The page turner at work

posted May 16, 2016, 3:23 AM by Barbara Browne

Photo by Alan Levine

Dreams of Love

posted Feb 18, 2016, 12:07 AM by Barbara Browne   [ updated Mar 21, 2016, 3:51 AM ]

The old movie buff will find much to relish in this gem of a book, with black and white movie stills aplenty (many on a companion website) to make one yearn for the days when Hollywood actually cared about classical music.  Author Ivan Raykoff gives us essentially a lovefest of all things piano, in illustration of the premise that pianists and piano-playing were once the embodiment of romance on the silver screen and the popular imagination.  Who knew?  On today's screens we see more pianos trashed and dropped on cars, it seems, and more musicians portrayed as tortured eccentrics.  But where is the 21st century analogue of Bette Davis and Mary Astor 'playing' Beethoven's Appassionata and a Tchaikovsky concerto?  Of Katharine Hepburn portraying Clara Schumann?   It beggars belief that classical pianism was once so very relevant-celebrated, even-that it was practically a dramatic character unto itself.   

Moonlight Sonata, the movie

posted Nov 29, 2015, 11:29 AM by Barbara Browne   [ updated Dec 16, 2015, 9:48 AM ]

The great pianist Paderewski is the star of this film directed by Lothar Mendes.  Yes, the plot strains credulity, with a plane crash conveniently stranding the great pianist at the Swedish country home of some of his most devoted fans.  Still, the film's message that great music provides the soundtrack to our lives is quite true and charmingly presented.  The lovely heroine Ingrid first heard Paderewski play the Moonlight as a child.  Years later, Paderewski plays it again to help Ingrid through a romantic crisis.  My favorite scene is the concert performance of Liszt's second Hungarian Rhapsody, complete, in a glorious Art Deco concert hall with great reaction shots of the snazzily dressed audience. 

Moonlight Sonata (1937)

Of Poutine and Player Pianos

posted Jan 22, 2015, 4:40 AM by Barbara Browne   [ updated Jan 22, 2015, 6:21 AM ]

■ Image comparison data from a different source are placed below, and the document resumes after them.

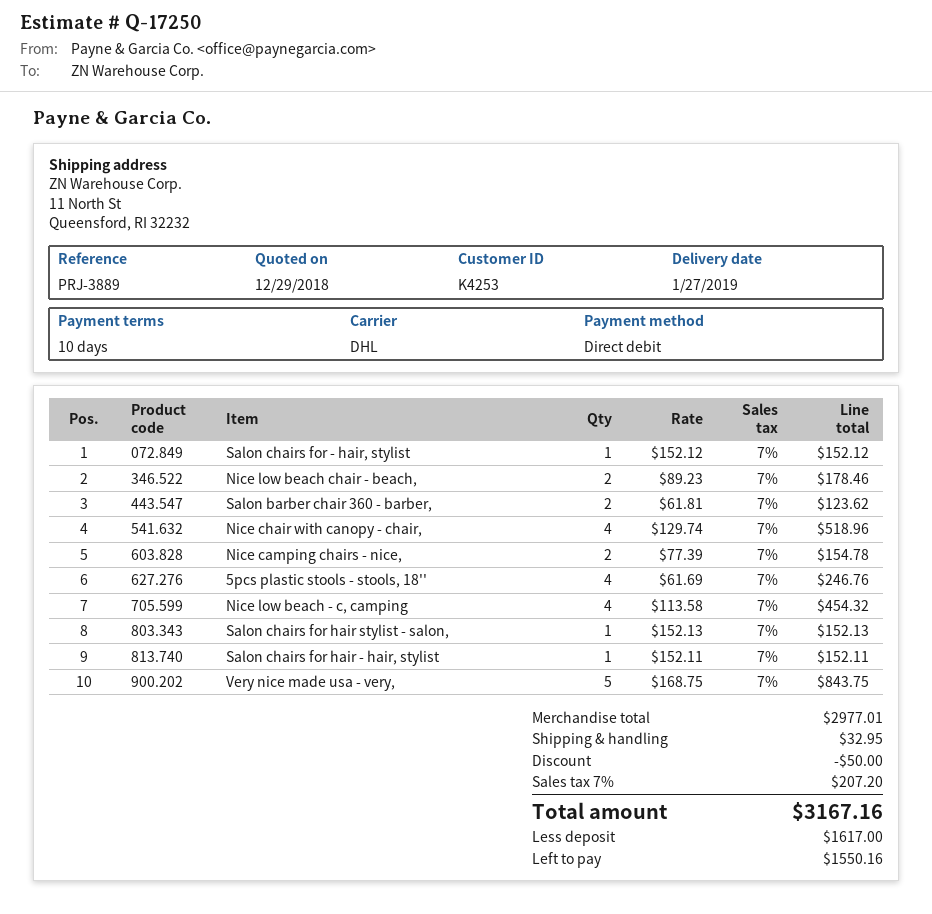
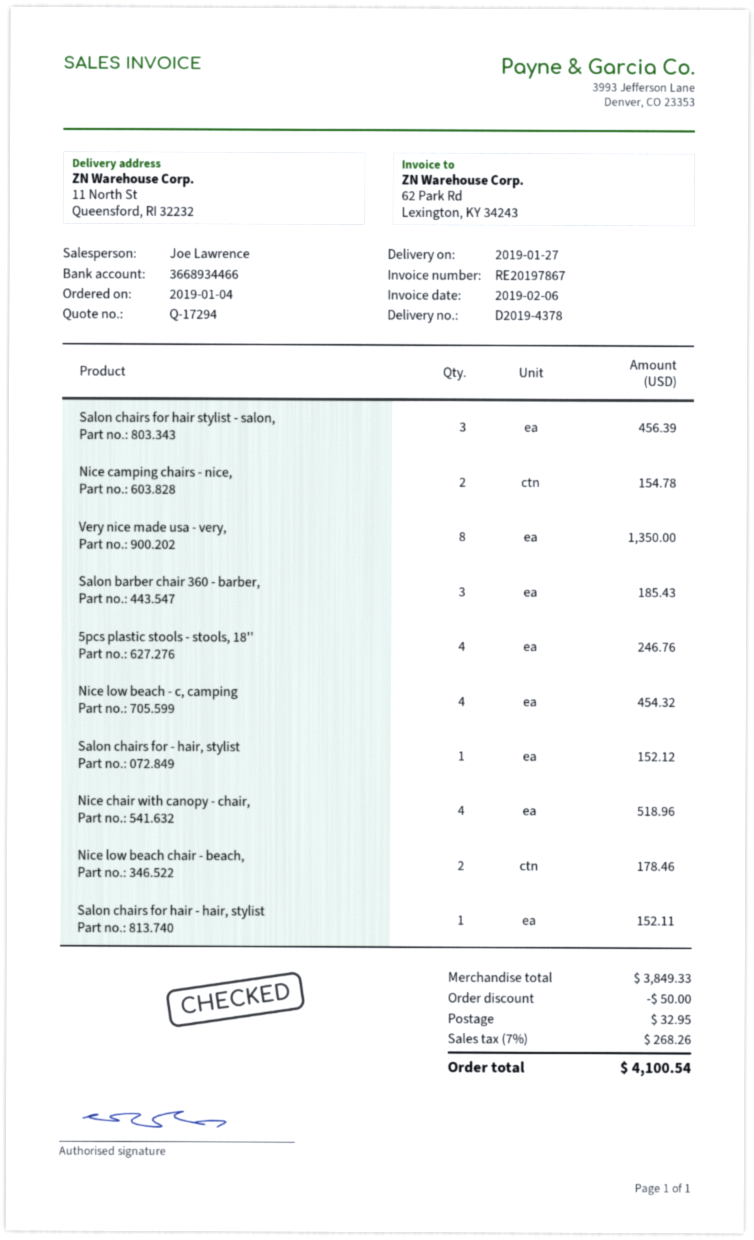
quote number: Q-17250 -> Q-17294
Salon barber chair 360 - barber,: 2 for 123.62 -> 3 for 185.43
Salon chairs for hair stylist - salon,: 1 for 152.13 -> 3 for 456.39
Very nice made usa - very,: 5 for 843.75 -> 8 for 1350.00
subtotal: 2977.01 -> 3849.33
tax: 7% = 207.20 -> 7% = 268.26
total: 3167.16 -> 4100.54

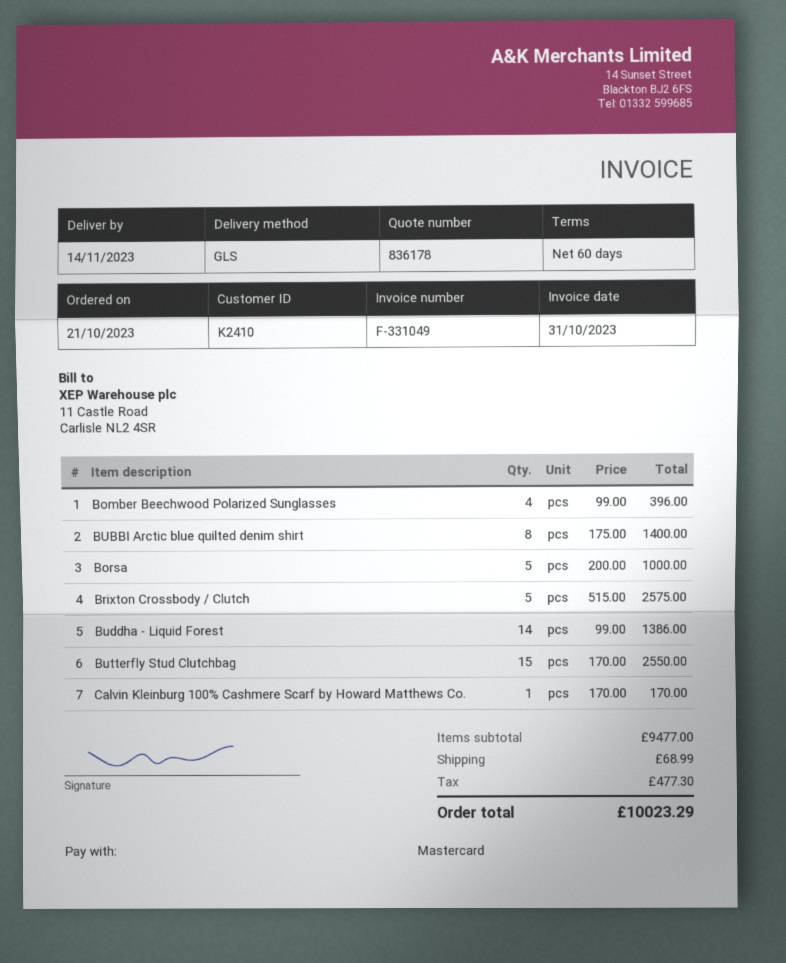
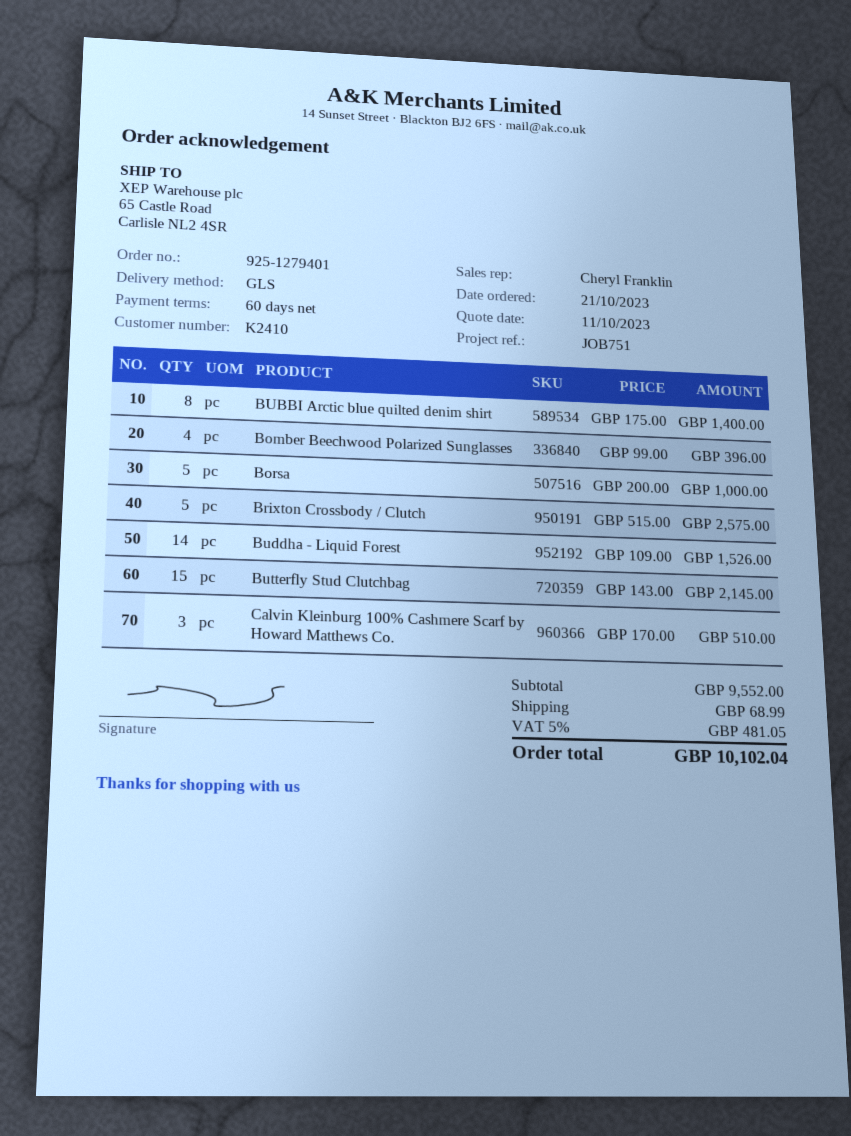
Buddha - Liquid Forest: 14 x 99.00 = 1386.00 -> 14 x 109.00 = 1526.00
Butterfly Stud Clutchbag: 15 x 170.00 = 2550.00 -> 15 x 143.00 = 2145.00
Calvin Kleinburg 100% Cashmere Scarf by Howard Matthews Co.: 1 x 170.00 = 170.00 -> 3 x 170.00 = 510.00
subtotal: 9477.00 -> 9552.00
tax: 477.30 -> 481.05
total: 10023.29 -> 10102.04

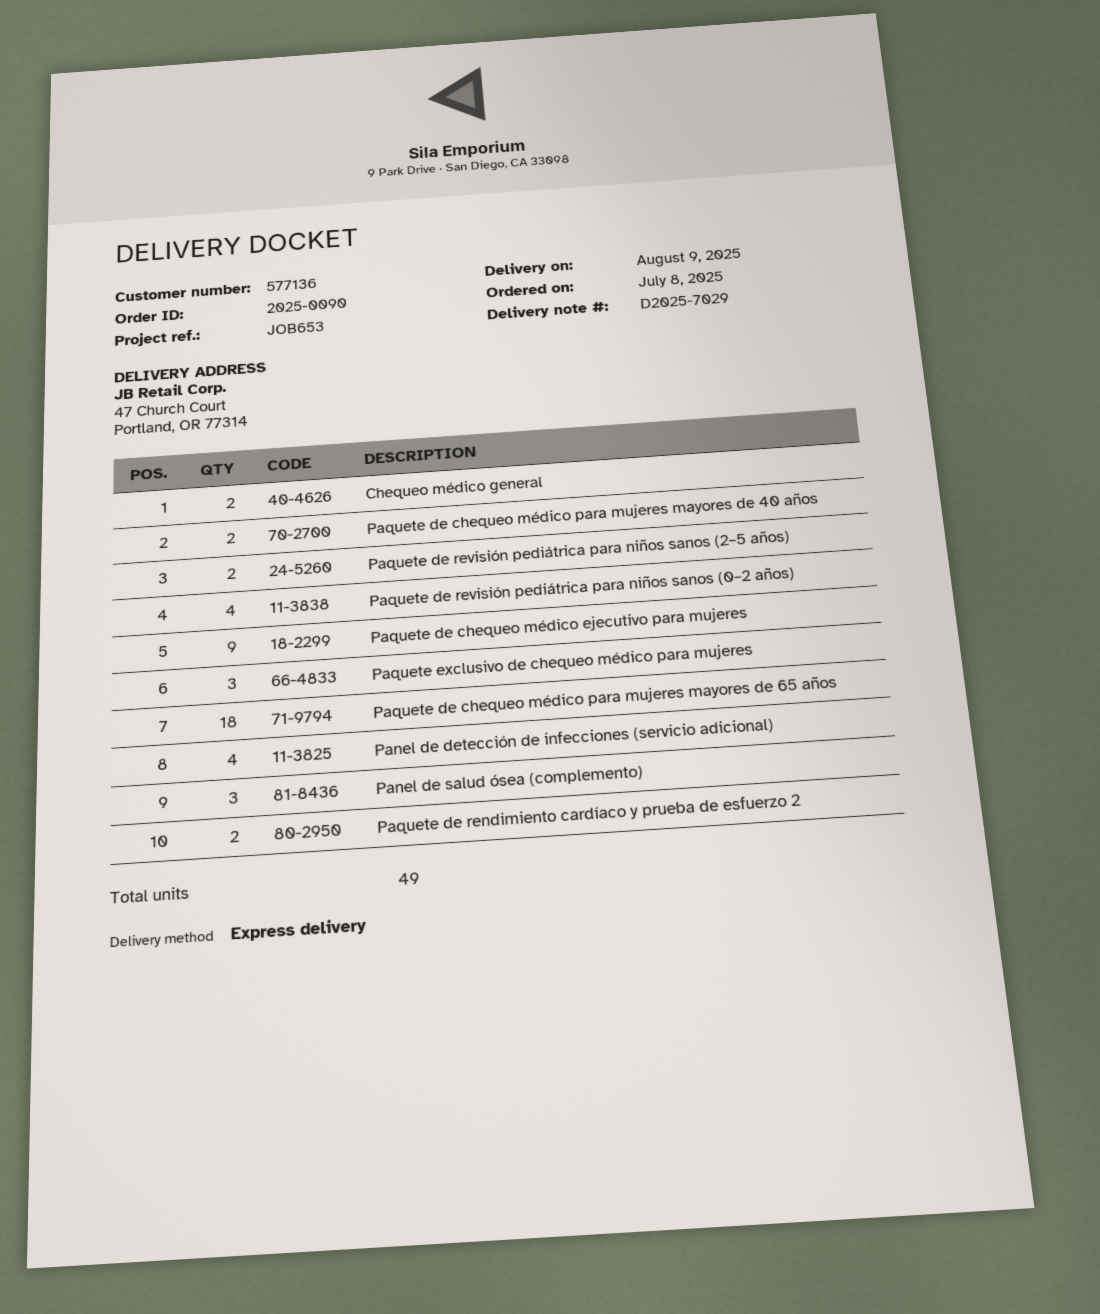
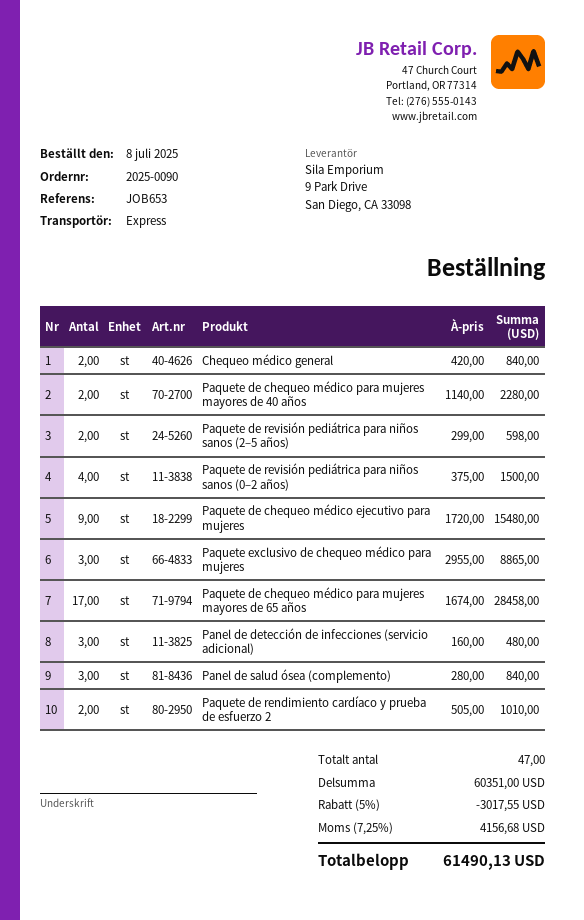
Paquete de chequeo médico para mujeres mayores de 65 años: 18 -> 17
Panel de detección de infecciones (servicio adicional): 4 -> 3
total quantity: 49 -> 47

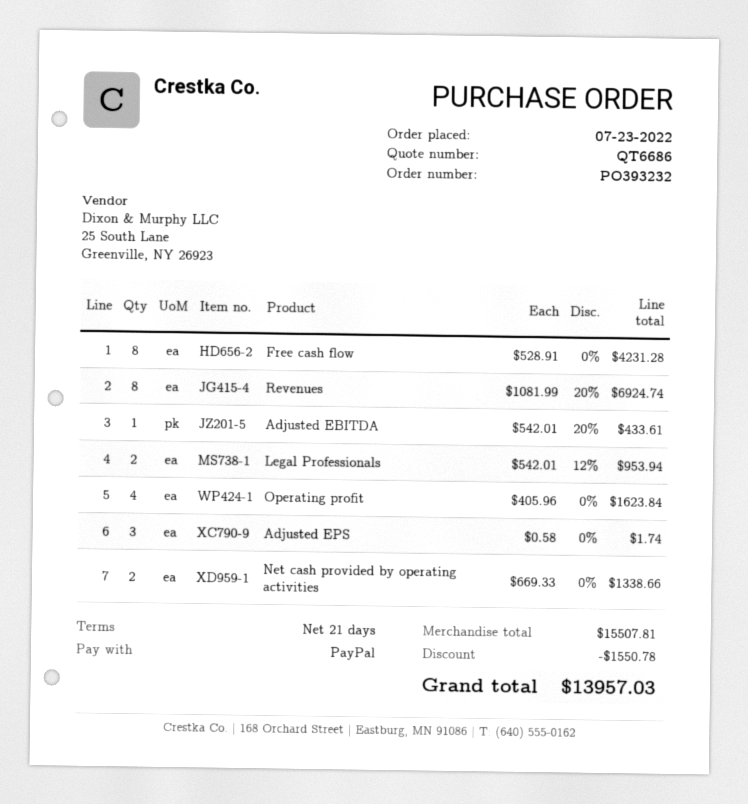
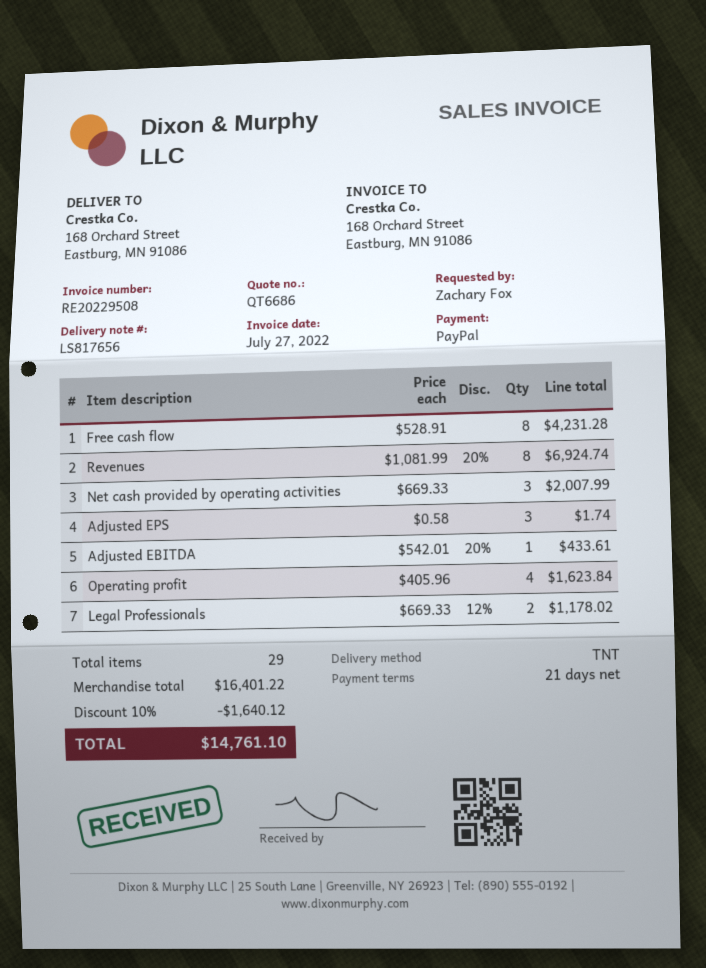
Legal Professionals: 2 x 542.01 - 12% = 953.94 -> 2 x 669.33 - 12% = 1178.02
Net cash provided by operating activities: 2 x 669.33 = 1338.66 -> 3 x 669.33 = 2007.99
subtotal: 15507.81 -> 16401.22
discount: 1550.78 -> 1640.12
total: 13957.03 -> 14761.10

Marc-Andre Hamelin is an artist usually described with awestruck superlatives such as 'formidable', 'magisterial', 'commanding'.  He possesses an iron-clad technique, immense repertoire and nowadays, a bulging concert calendar.  Yet it wasn't always so, Hamelin revealed in a candid discussion with fellow pianist Charles Abramovic at Temple University on Tuesday.  His first manager was not proactive about getting him concert engagements, and his career foundered at the outset.  But nowadays Hamelin is hot.  He has recorded some 68 albums for the Hyperion label and occupies a special niche as  the champion of lesser-known composers such as Alkan, Medtner and Scharwenka.  Abramovic proved to be a congenial interviewer, covering a wide range of topics with his former Temple classmate in an afternoon event co-sponsored by the Philadelphia Chamber Musc Society.  Growing up in Montreal, Hamelin was fascinated by his grandparents' player piano and  loved pumping the mechanism into action.  Indeed, he grew so used to its quavering player piano sound that, he joked, he missed the constant tremolo when playing regular instruments.  He has even written three pieces for player piano, including this rumbustious Solfegietto a cinque based on the CPE Bach.  Eventually the conversation turned to softer subjects. Philadelphia's restaurant renaissance was praised, fond memories of Bain's Deli and Le Bec Fin were shared, and in a natural segue, Abramovic inquired about his colleague's experience with that most Canadian of delicacies, Poutine.  Though he now resides in Boston, Hamelin had to admit that he does indeed relish that north-of-the-border treat on occasion.   It's not every classical music Q & A that leaves the listener with such a hearty appetite.                                                            
  photo by Mack Male

Sing and Swing

posted Aug 5, 2014, 11:25 AM by Barbara Browne   [ updated Jan 1, 2017, 7:23 AM ]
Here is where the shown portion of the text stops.